The drama of this story lies in the type of plane Blinken and Co. were set to fly on: A modified Boeing 737.
While the incident itself was relatively minor, it's Boeing's bad luck that it happened to occur on a plane packed with journalists and at least one VIP passenger at a time when the company's bestselling jet is under investigation, investors are fleeing and the press is reminding everyone of just how dysfunctional its management has been for the past decade-plus.
So, what happened to Boeing, the once mighty American manufacturer?
Aviation experts tend to point to the 1997 McDonnell Douglas merger as the beginning of the decline.
Before that, Boeing had built its brand on customer satisfaction and quality. "If it's not Boeing, I'm not going," was an actual motto on T-shirts and coffee mugs.
"For whatever reason, a lot of companies in Seattle had decided that if customers or employees come first, profits will follow," author and Bloomberg Businessweek reporter Peter Robison told New York Magazine in a 2021 interview. "And Boeing, at the time, was all about supporting customers in the field.

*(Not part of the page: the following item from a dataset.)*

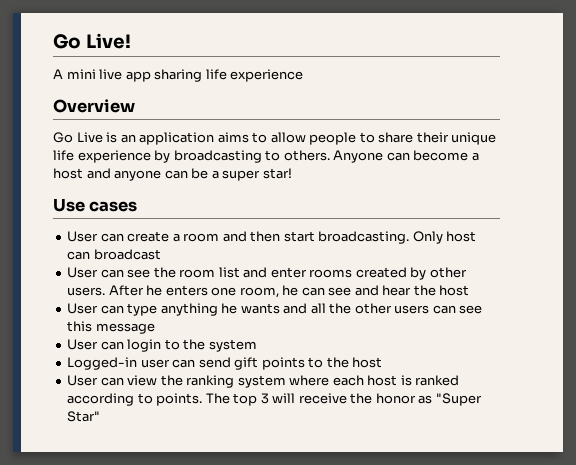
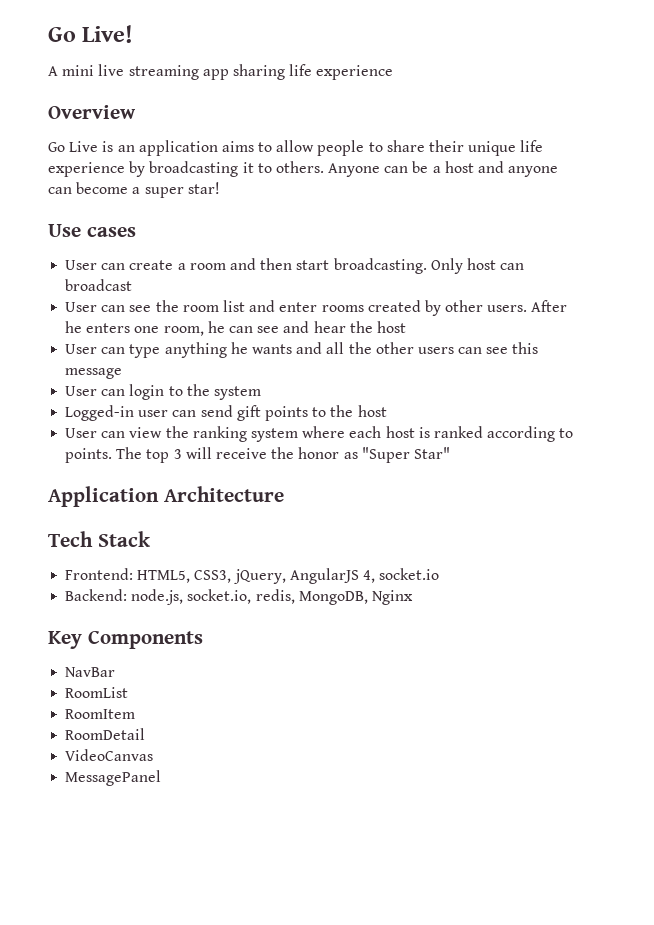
(123, 74) none -> [128,65,199,80] streaming
(262, 156) none -> [242,162,254,173] it
[413,150,469,161] become -> [412,161,429,173] be
[191,168,209,179] be -> [76,182,129,194] become
(101, 416) none -> [48,486,284,507] [48,531,151,547] [65,568,440,584] [65,589,413,605] [48,631,203,649] [65,667,116,677] [65,687,129,698] [65,709,136,719] [65,728,146,740] [65,749,154,761] [65,770,162,786] // Application Architecture // Tech Stack // Frontend: HTML5, CSS3, jQuery, AngularJS 4, socket.io // Backend: node.js, socket.io, redis, MongoDB, Nginx // Key Components // NavBar // RoomList // RoomItem // RoomDetail // VideoCanvas // MessagePanel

They would have someone meet every landing of every new plane after they were delivered."
But with new managers post-merger came a new focus on the bottom line.
"At some point — and I feel like I watched it happen — after the McDonnell Douglas merger, there was a decision that shareholders come first," Robison told the magazine.
In his 2022 book on Boeing, Flying Blind, Robison describes a corporate culture so focused on pleasing shareholders above all else that it directly contributed to the 2018 and 2019 Max crashes, which killed 346 people.
What happens next in the Boeing saga isn't clear.
The Federal Aviation Administration grounded 170 Max 9 jets while it investigates why the door plug detached on the January 5 Alaska Airlines flight. The aircraft is banned from flying passengers until the investigation is complete.
On Wednesday, the FAA said it would expand its investigation to include Spirit AeroSystems, a contractor that builds the fuselage of the Boeing 737 Max 9. (My CNN colleagues have the latest on the investigation.)
Meanwhile, those investors that Boeing has been so keen on rewarding are expressing their displeasure. Boeing's stock is down nearly 20% since the January 5 incident, which shockingly didn't kill anyone because no passengers were seated by the door plug.
Of course, investors can take comfort in the fact that Boeing's latest crisis is not an existential threat. The company competes with only one other major plane manufacturer, Airbus, and both have a backlog of orders from airlines around the world. Airline customers have little choice about which plane they on, and there's almost no chance of any scrappy startups breaking into the industry and stealing the duopoly's market share.